Exact steps or command run after this patch: pnpm test extensions/anthropic-vertex/stream-runtime.test.ts; pnpm tsgo:extensions && pnpm tsgo:extensions:test; node scripts/run-oxlint.mjs and format check on the changed files; .agents/skills/autoreview/scripts/autoreview --engine claude --thinking claude=max.

Evidence after fix (Vitest output for the touched test file):

 Test Files  1 passed (1)
      Tests  25 passed (25)

Observed result after fix: the transport options forward the caller's payload hook unchanged; a payload carrying the transport's four budgeted markers keeps exactly four after the hook path runs, with the dynamic suffix block still uncached; when the caller supplies no hook, the transport sets none.

What was not tested: a live Vertex AI StreamRawPredict round-trip against GCP (no Vertex credentials in this environment). The reporter's GCP Cloud Logging captures in #91982 document the live failure mode this removes.

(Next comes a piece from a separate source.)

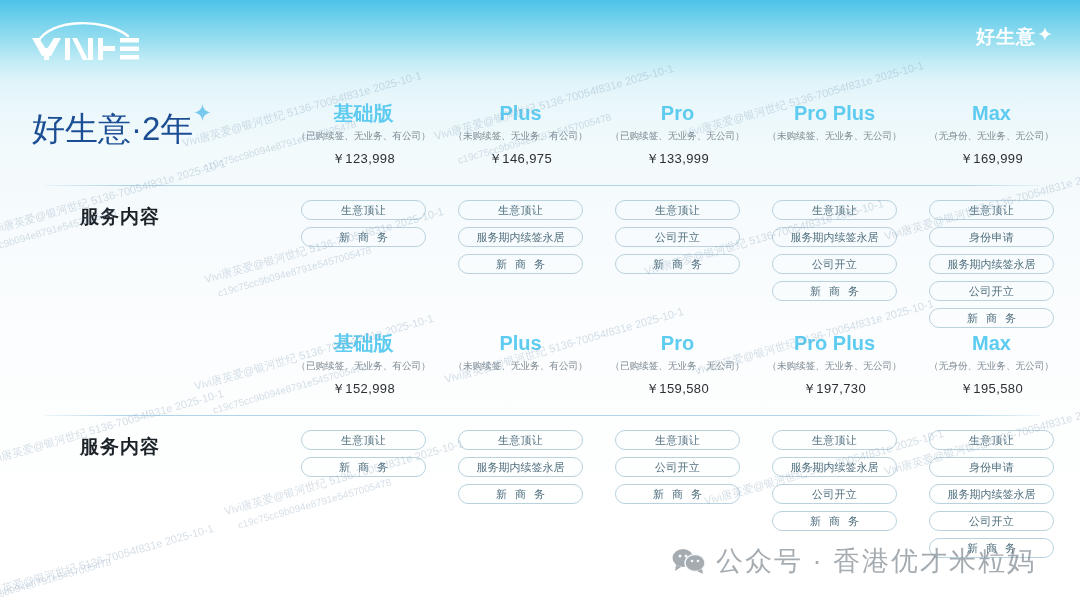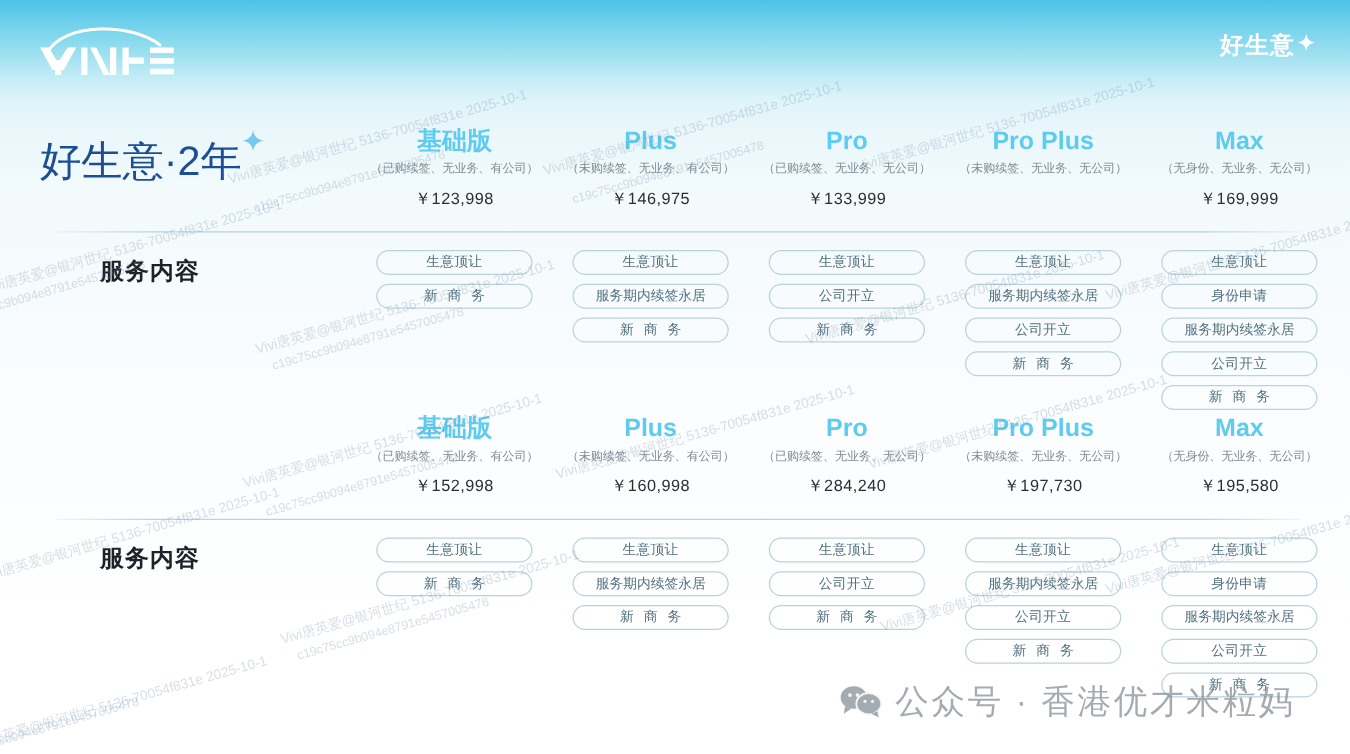"￥160,998" div.cprice { html: <div>￥160,998</div> -> none }
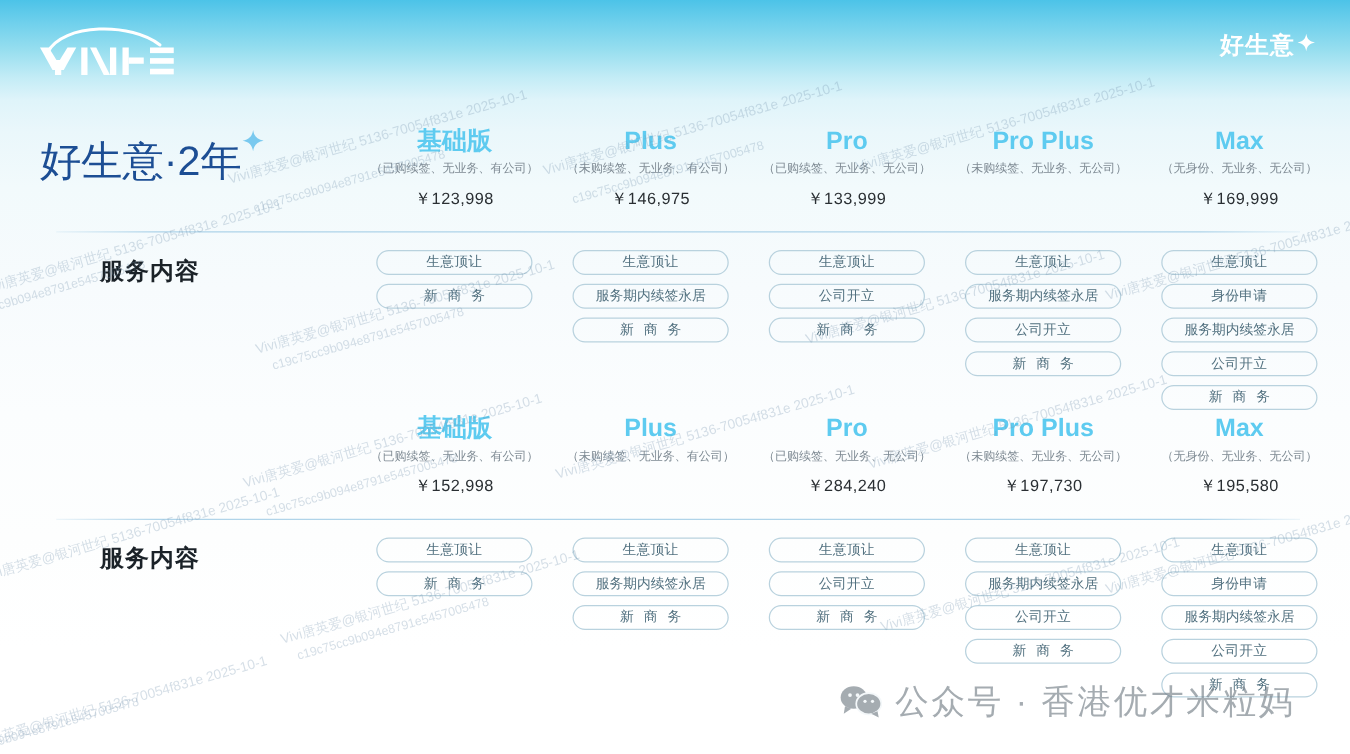"￥284,240" div.cprice { text: 284,240 -> 159,580 }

Repro confirmation: both new tests fail on the unpatched tree — the marker count comes back as expected 5 to be 4, the same five-marker breach the reporter logged, and a transport-injected hook appears where none was supplied — and pass with the fix, so the tests cover the production change.

Risk / Mitigation

  • Risk: vertex payloads could lose prompt caching if nothing re-applied markers. Mitigation: the shared anthropic-messages transport applies cache-control budgeting for every request on this API family before onPayload runs, and the vertex stream function routes all requests through it — the same single-owner arrangement the plain anthropic provider already ships with.
  • Risk: a downstream onPayload consumer relied on the shim re-shaping its returned payload. Mitigation: every runtime supplier was audited (anthropic payload logging, command delivery logging, diagnostics byte accounting, and the before_provider_request plugin hook); all of them inspect or patch the finished payload and none construct boundary-marked system arrays, and the plain anthropic path likewise sends hook results without re-policing.

Change Type (select all)

  • Bug fix

Scope (select all touched areas)

  • Integrations

Linked Issue/PR

Fixes #91982

@clawsweeper

clawsweeper Bot commented Jun 12, 2026

Copy link
Copy Markdown
Contributor

Codex review: passed. Reviewed June 12, 2026, 8:58 AM ET / 12:58 UTC.

Summary
The PR removes the Anthropic Vertex adapter’s redundant cache-control payload-policy pass, forwards caller payload hooks unchanged, and adds regressions for preserving transport-budgeted payloads.

PR surface: Source -35, Tests -11. Total -46 across 2 files.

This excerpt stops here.